Work request | Could you repeat the entries below exactly, but only from the line with "color: #0f172a ->" through the line with "text-align: right ->", and without any picture?
[Dataset extract Boundary: Start]
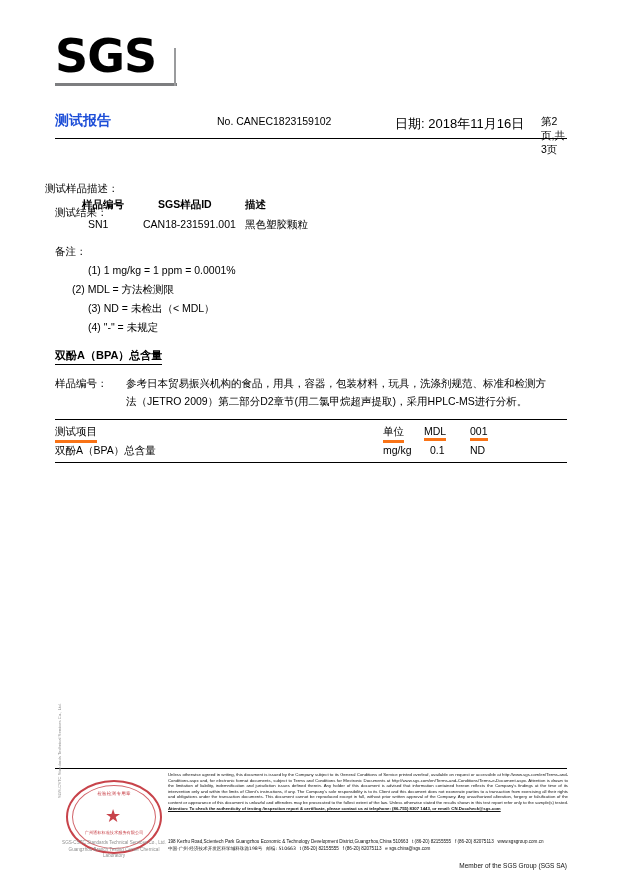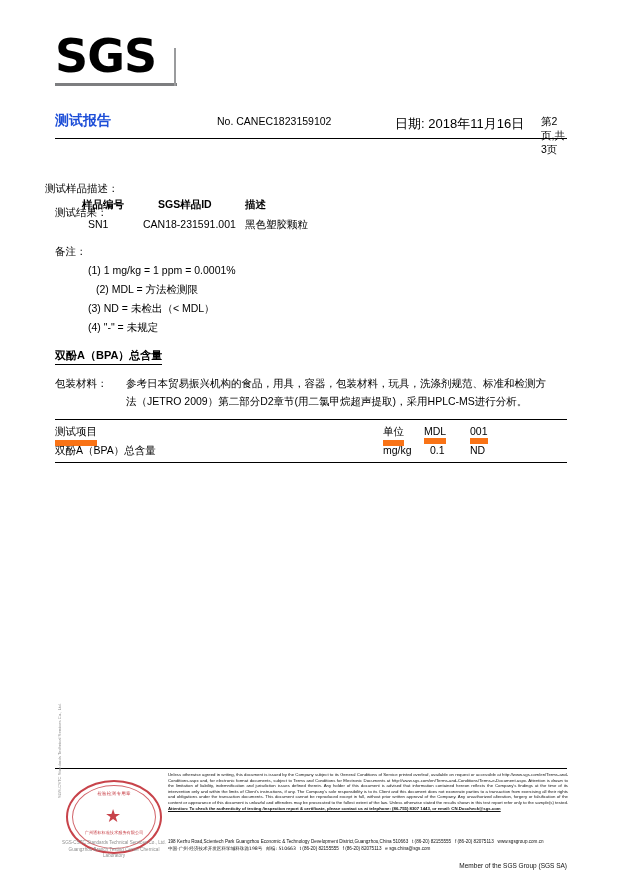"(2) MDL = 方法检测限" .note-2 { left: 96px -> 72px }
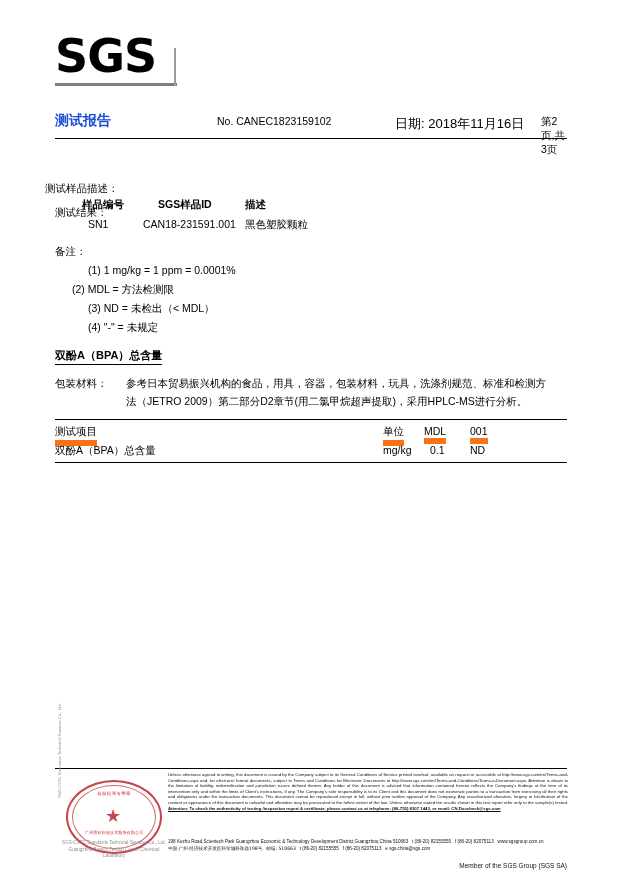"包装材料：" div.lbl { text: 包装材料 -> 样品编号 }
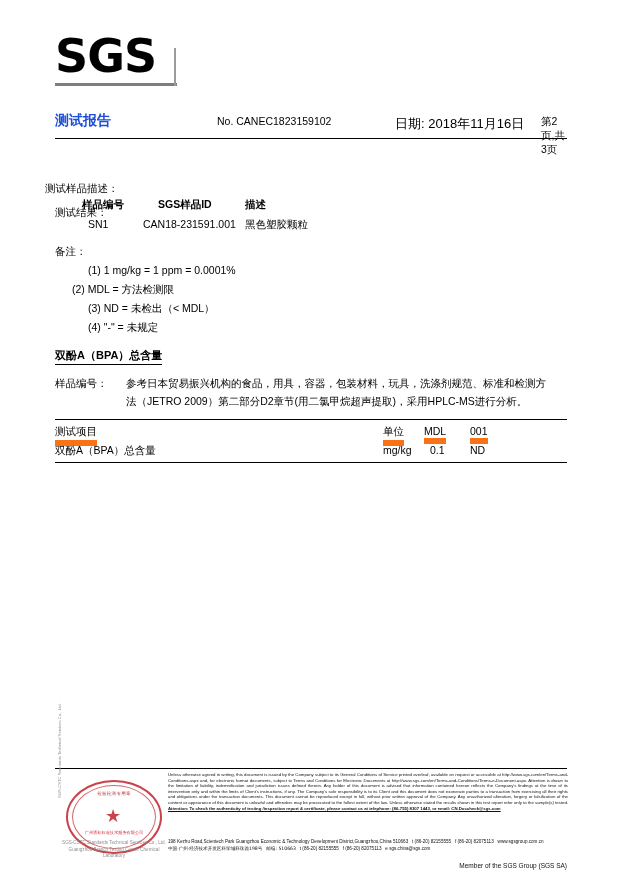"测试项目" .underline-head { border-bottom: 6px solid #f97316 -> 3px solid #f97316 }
[Dataset extract Boundary: End]
[Dataset extract Boundary: Start]
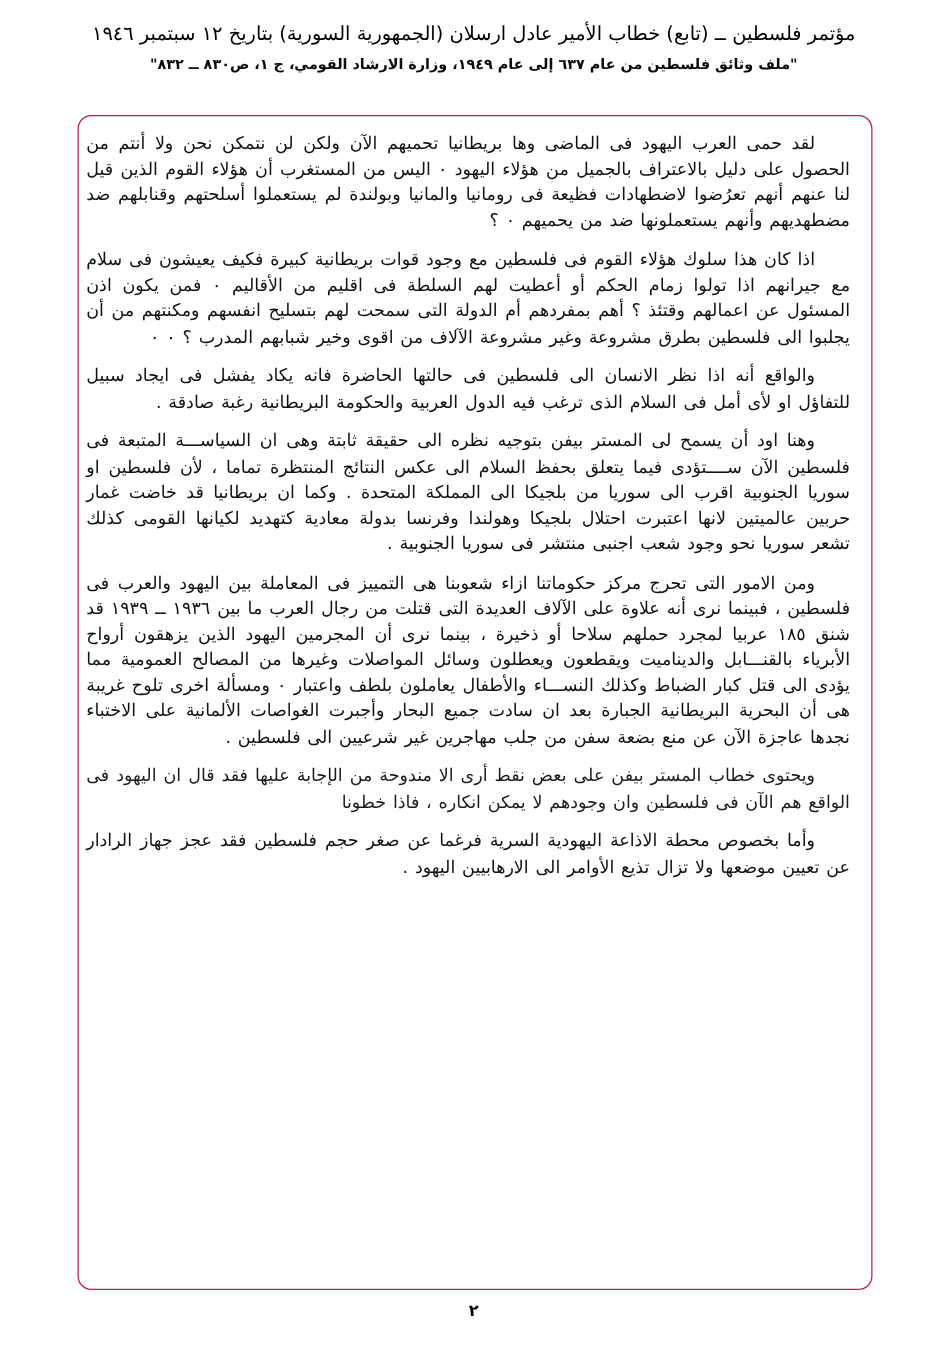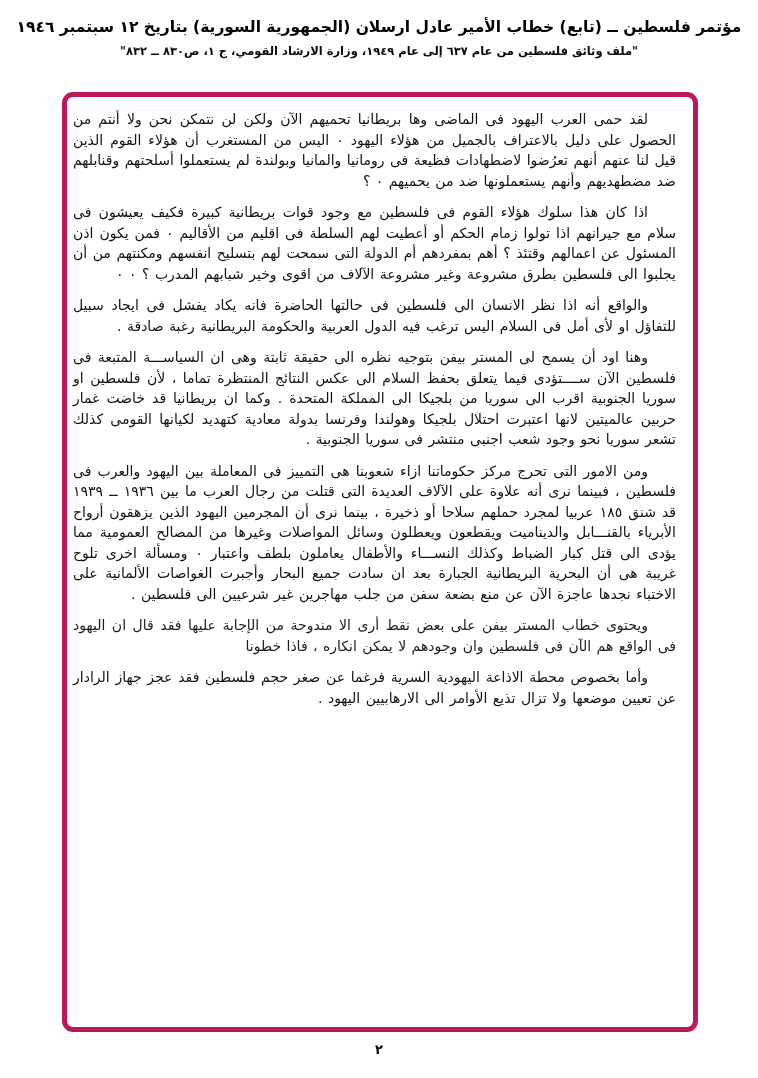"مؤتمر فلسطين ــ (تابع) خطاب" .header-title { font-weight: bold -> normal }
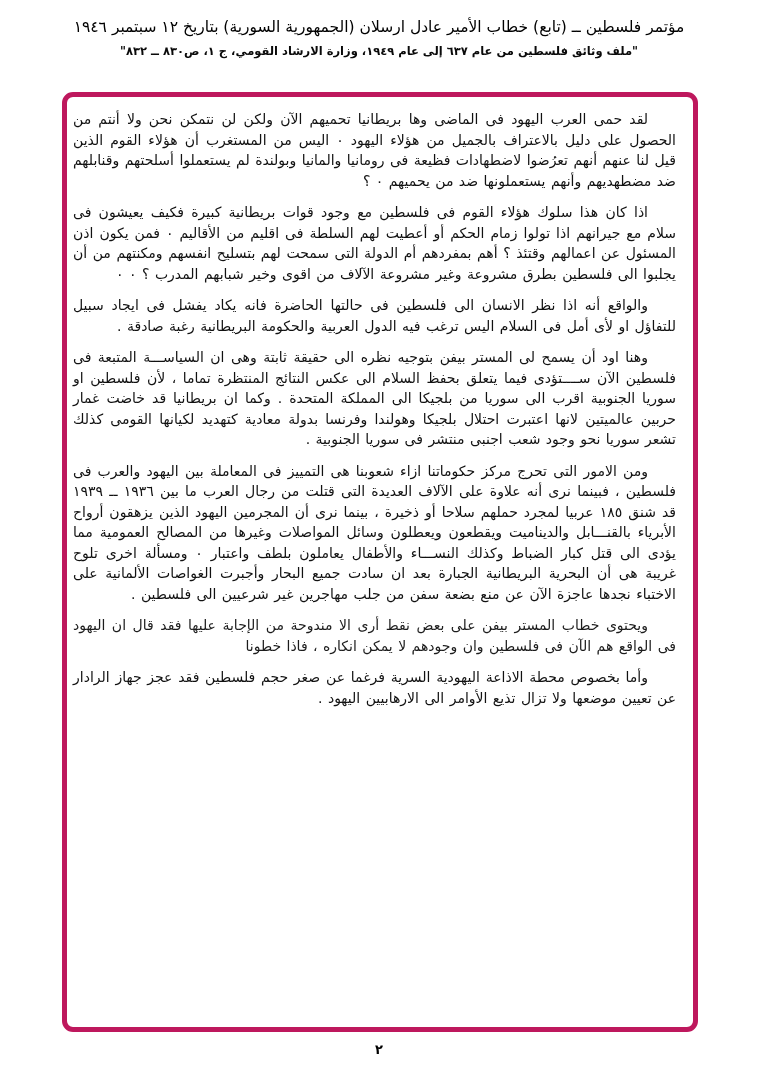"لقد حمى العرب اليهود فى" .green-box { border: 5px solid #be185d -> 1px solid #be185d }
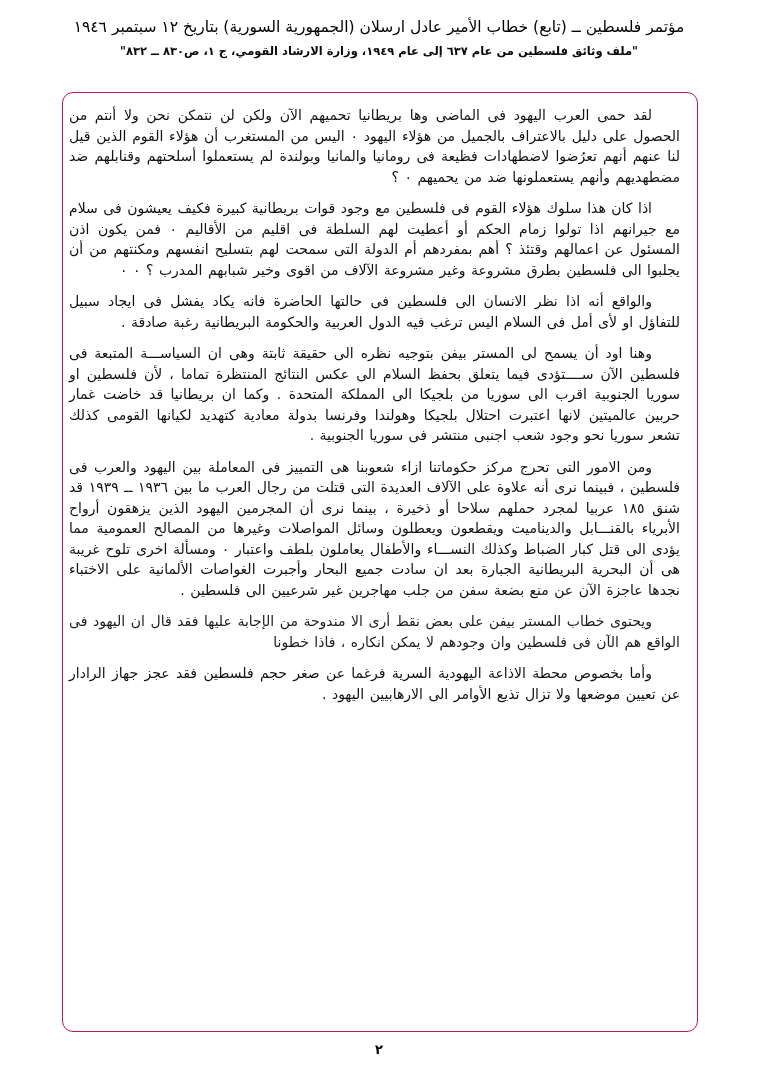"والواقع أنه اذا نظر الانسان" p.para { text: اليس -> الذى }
[Dataset extract Boundary: End]
[Dataset extract Boundary: Start]
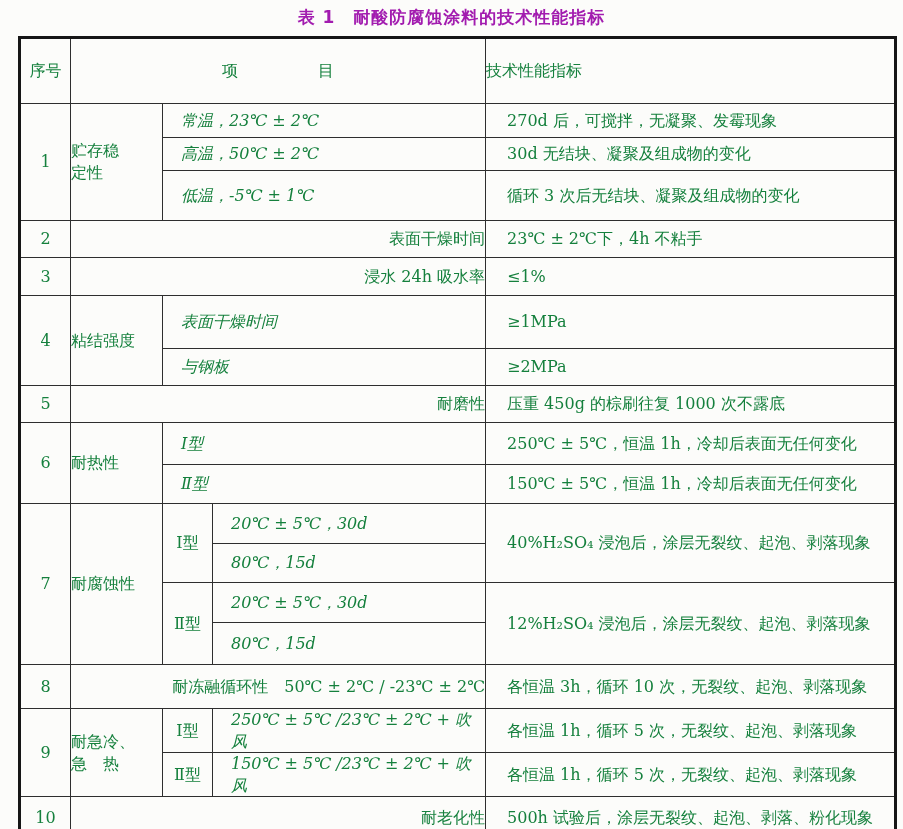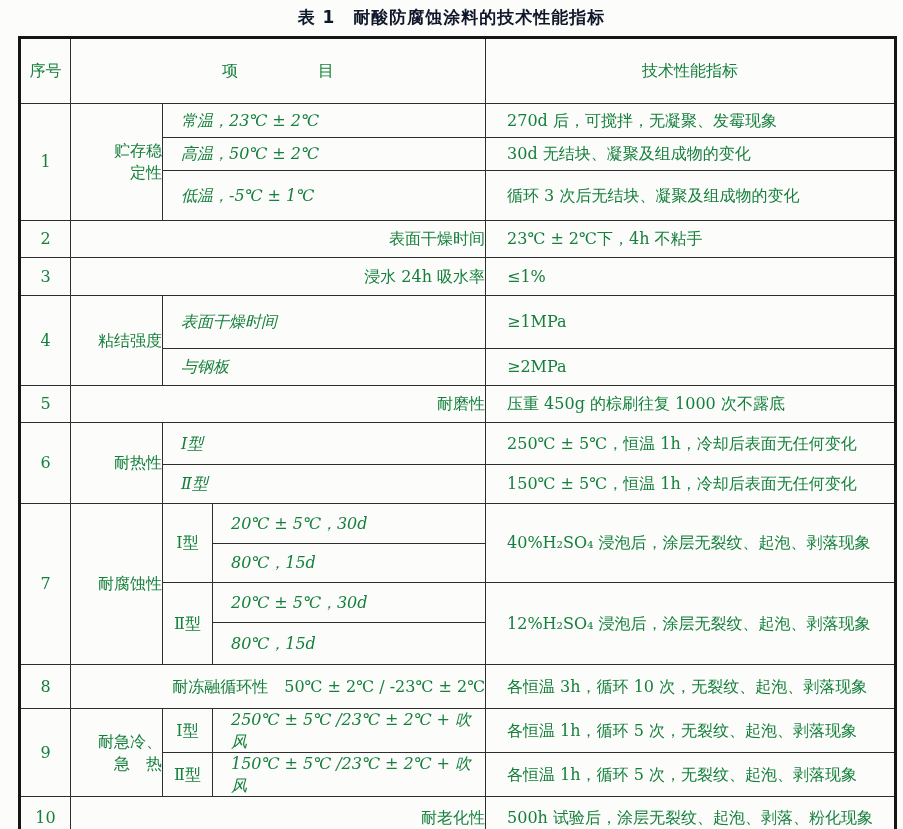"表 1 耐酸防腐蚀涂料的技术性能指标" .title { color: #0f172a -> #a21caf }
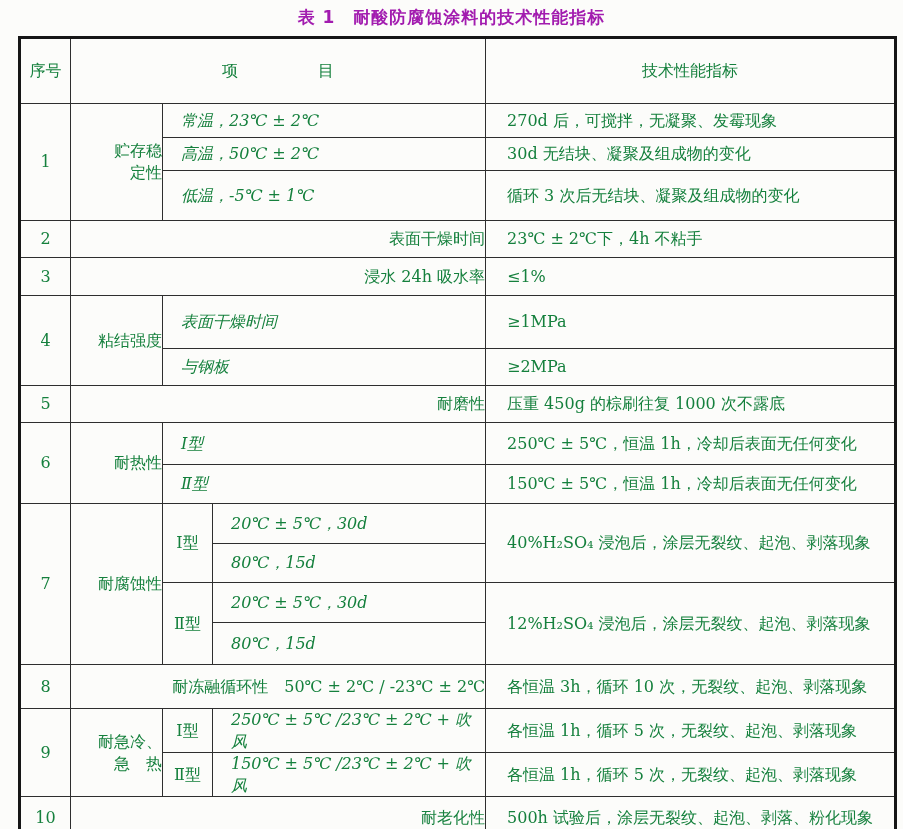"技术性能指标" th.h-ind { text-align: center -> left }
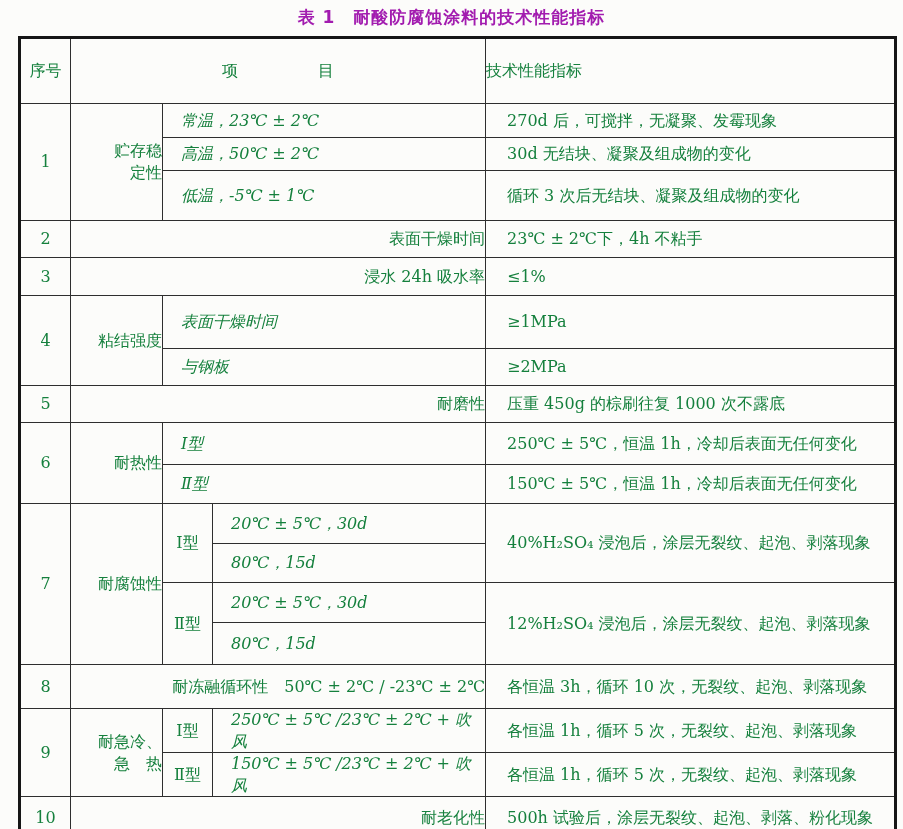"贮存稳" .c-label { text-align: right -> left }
[Dataset extract Boundary: End]
Reply |
"表 1 耐酸防腐蚀涂料的技术性能指标" .title { color: #0f172a -> #a21caf }
"技术性能指标" th.h-ind { text-align: center -> left }
"贮存稳" .c-label { text-align: right -> left }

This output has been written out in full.